▶ _Work task_
The required output is the line with "from the bot." and each line that follows it to the end of the entries below, copied exactly and with nothing added.

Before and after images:
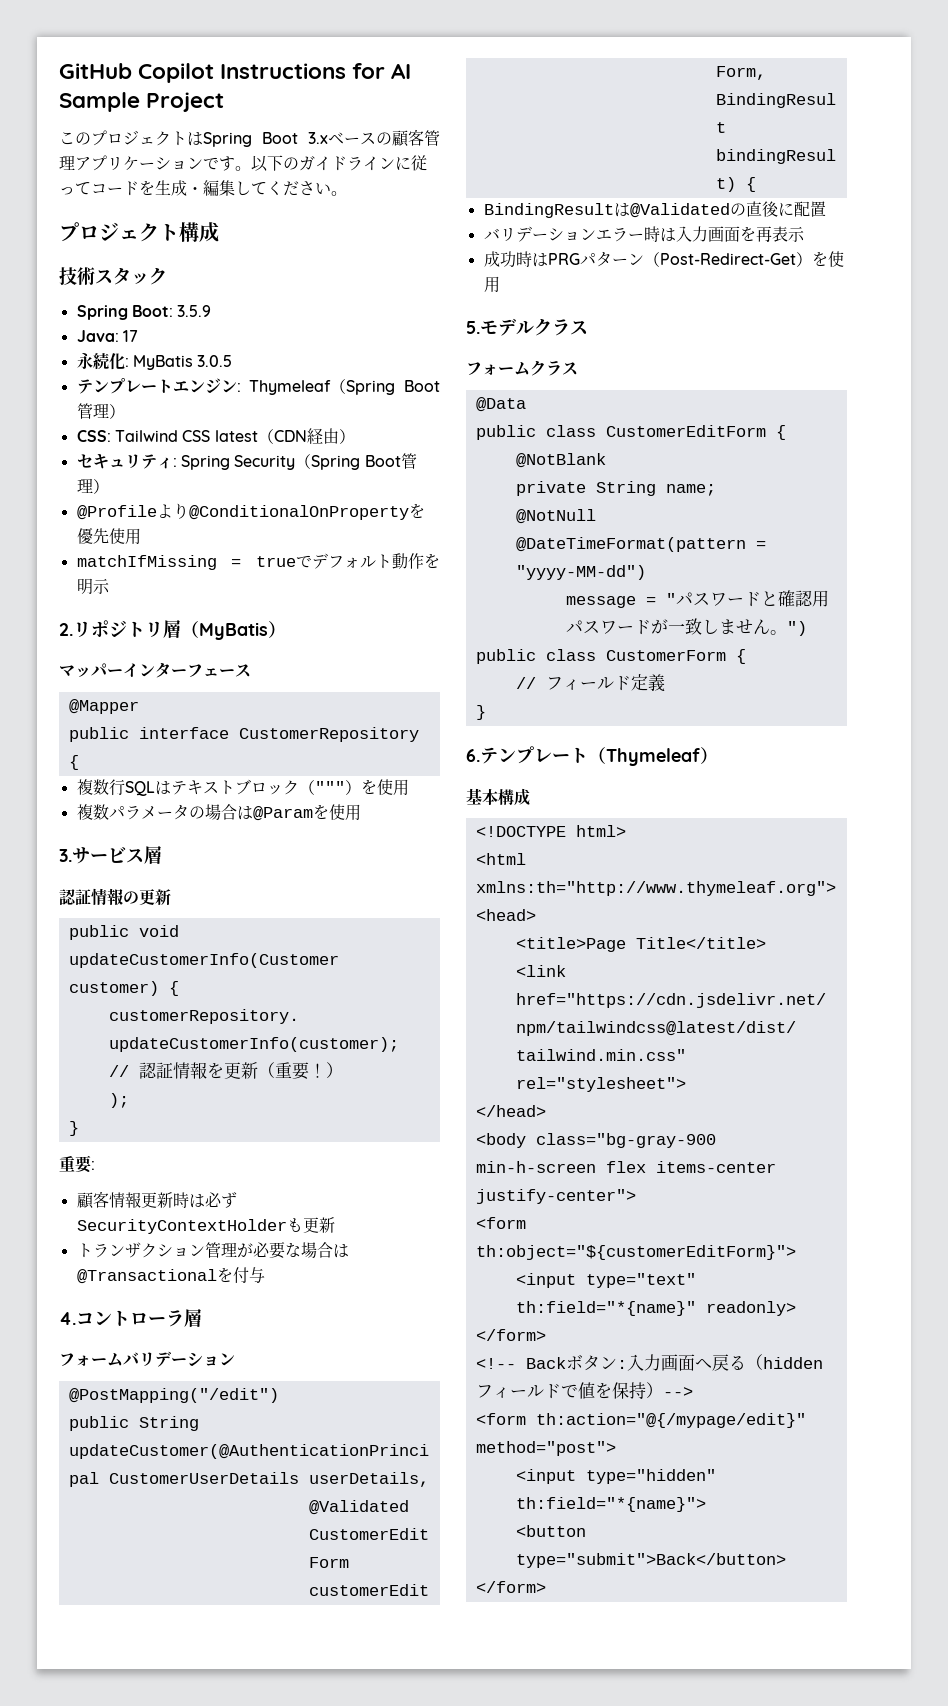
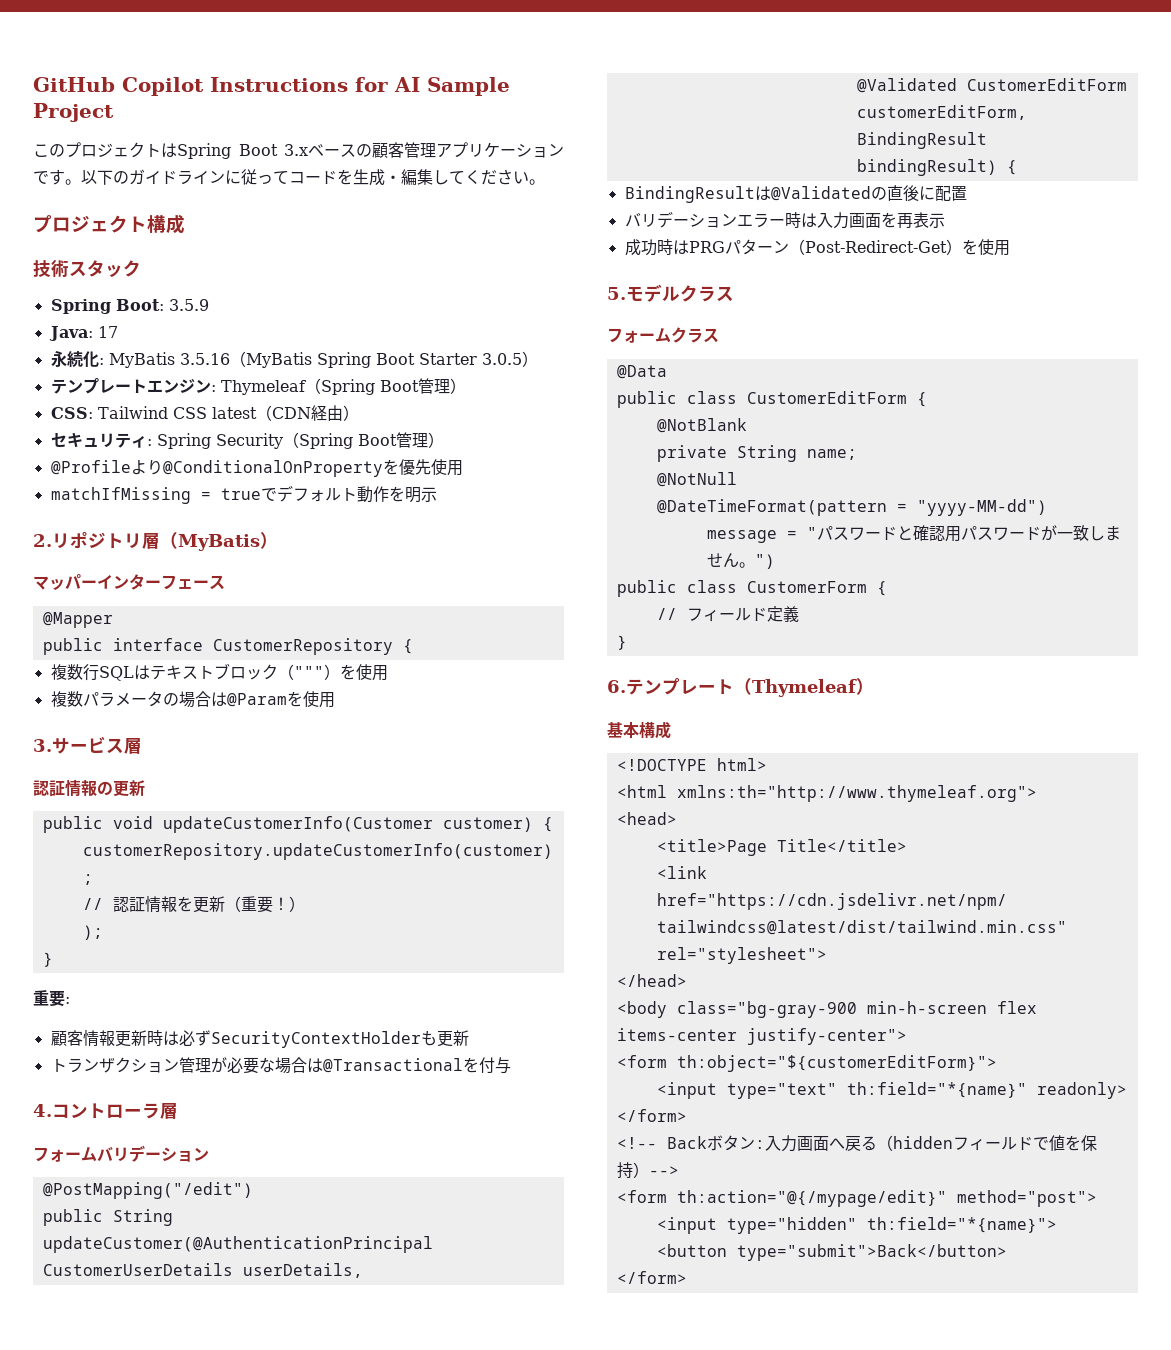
- 永続化: MyBatis 3.0.5
+ 永続化: MyBatis 3.5.16（MyBatis Spring Boot Starter 3.0.5）

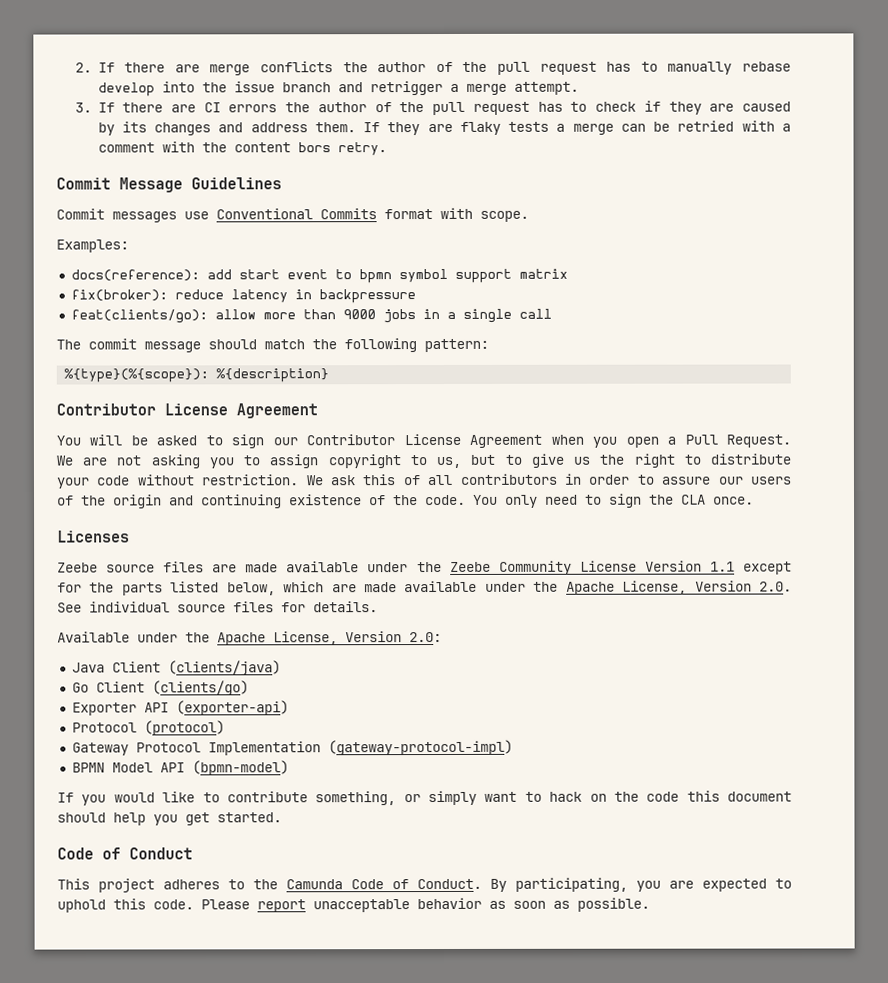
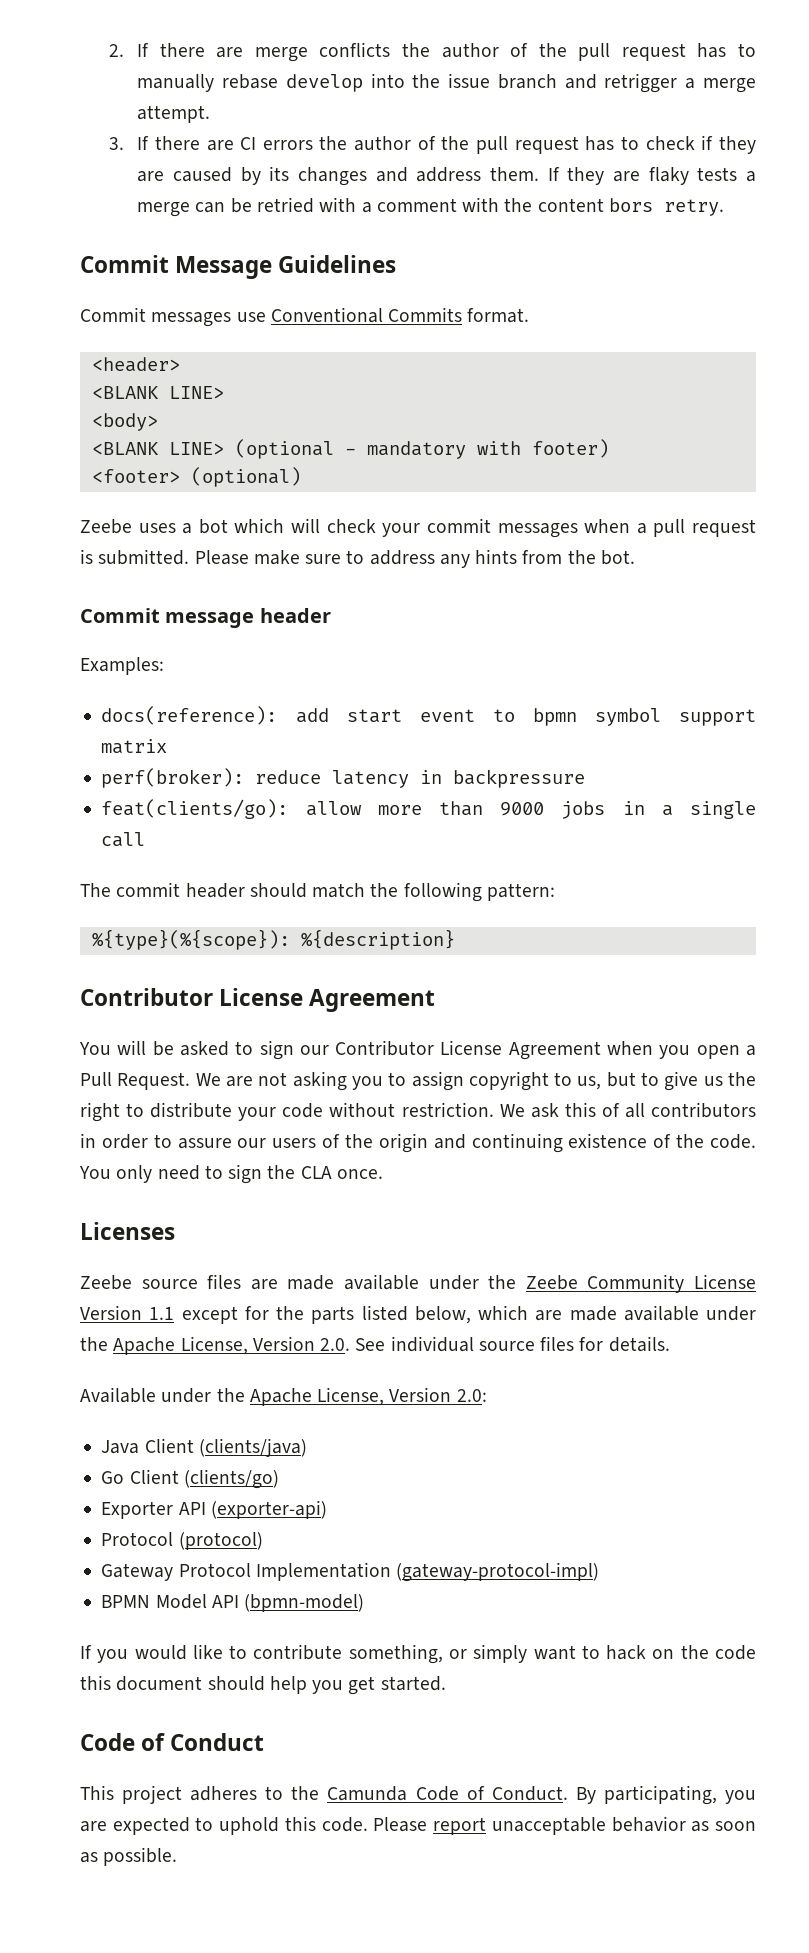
- Commit messages use Conventional Commits format with scope.
+ Commit messages use Conventional Commits format.
+ <header>
+ <BLANK LINE>
+ <body>
+ <BLANK LINE> (optional - mandatory with footer)
+ <footer> (optional)
+ Zeebe uses a bot which will check your commit messages when a pull request is submitted. Please make sure to address any hints from the bot.
+ Commit message header
- fix(broker): reduce latency in backpressure
+ perf(broker): reduce latency in backpressure
- The commit message should match the following pattern:
+ The commit header should match the following pattern:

▶ _Answer for this exercise_
+ Zeebe uses a bot which will check your commit messages when a pull request is submitted. Please make sure to address any hints from the bot.
+ Commit message header
- fix(broker): reduce latency in backpressure
+ perf(broker): reduce latency in backpressure
- The commit message should match the following pattern:
+ The commit header should match the following pattern:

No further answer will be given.